GIVEN RECORDS:
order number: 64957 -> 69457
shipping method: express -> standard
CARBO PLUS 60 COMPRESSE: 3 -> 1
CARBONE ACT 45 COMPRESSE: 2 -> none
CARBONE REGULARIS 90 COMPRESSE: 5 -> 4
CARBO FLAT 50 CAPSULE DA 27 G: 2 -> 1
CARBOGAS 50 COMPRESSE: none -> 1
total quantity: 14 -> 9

--

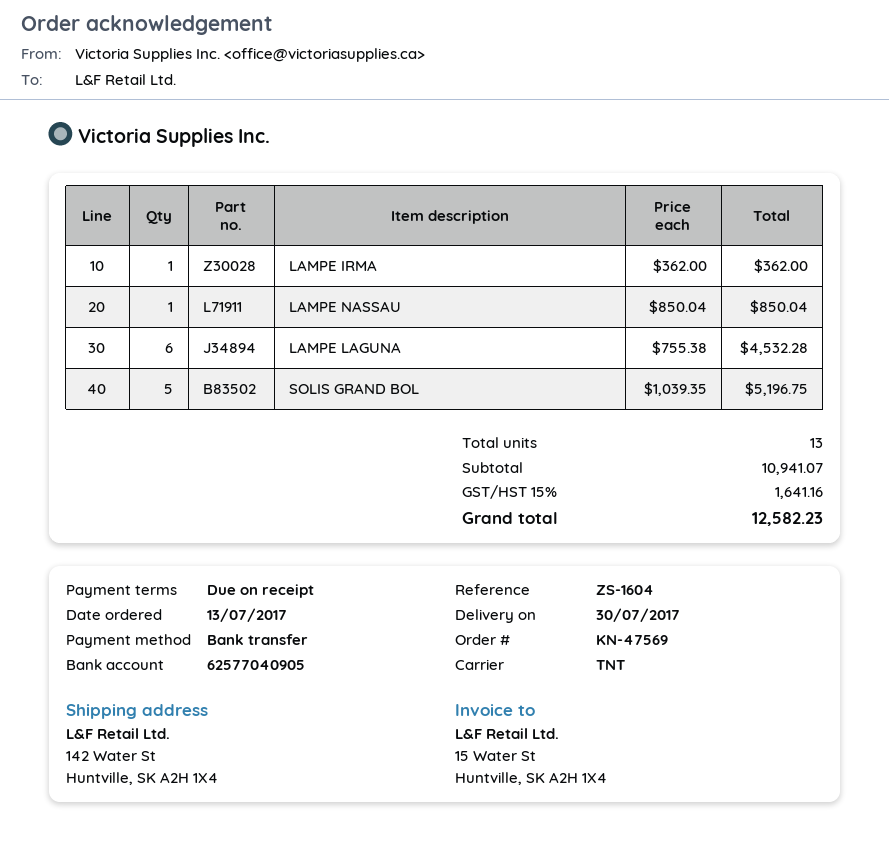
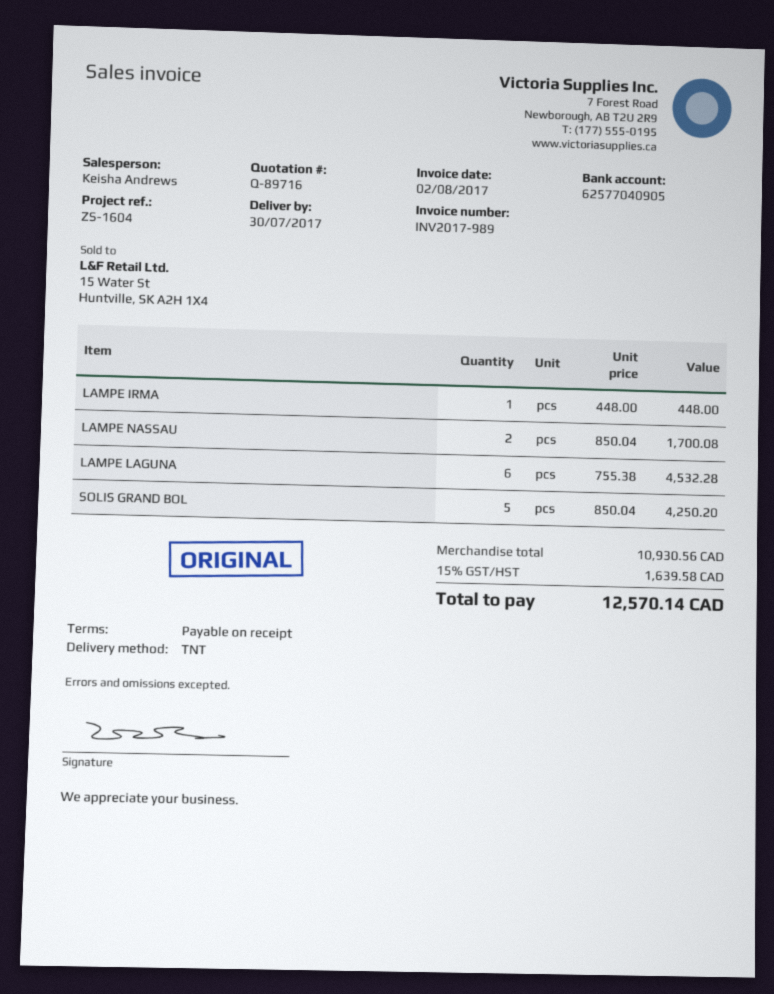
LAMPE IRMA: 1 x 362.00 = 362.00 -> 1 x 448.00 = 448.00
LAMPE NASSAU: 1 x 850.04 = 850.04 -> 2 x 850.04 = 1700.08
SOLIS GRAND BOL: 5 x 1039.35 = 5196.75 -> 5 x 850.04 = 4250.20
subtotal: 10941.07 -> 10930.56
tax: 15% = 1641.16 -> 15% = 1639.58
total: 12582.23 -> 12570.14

YOUR INSTRUCTIONS: Of the entries above, transcribe exactly those lines that fall between the line containing "order number: 64957 -> 69457" and the line containing "total quantity: 14 -> 9", together with those two lines.

YOUR RESPONSE:
order number: 64957 -> 69457
shipping method: express -> standard
CARBO PLUS 60 COMPRESSE: 3 -> 1
CARBONE ACT 45 COMPRESSE: 2 -> none
CARBONE REGULARIS 90 COMPRESSE: 5 -> 4
CARBO FLAT 50 CAPSULE DA 27 G: 2 -> 1
CARBOGAS 50 COMPRESSE: none -> 1
total quantity: 14 -> 9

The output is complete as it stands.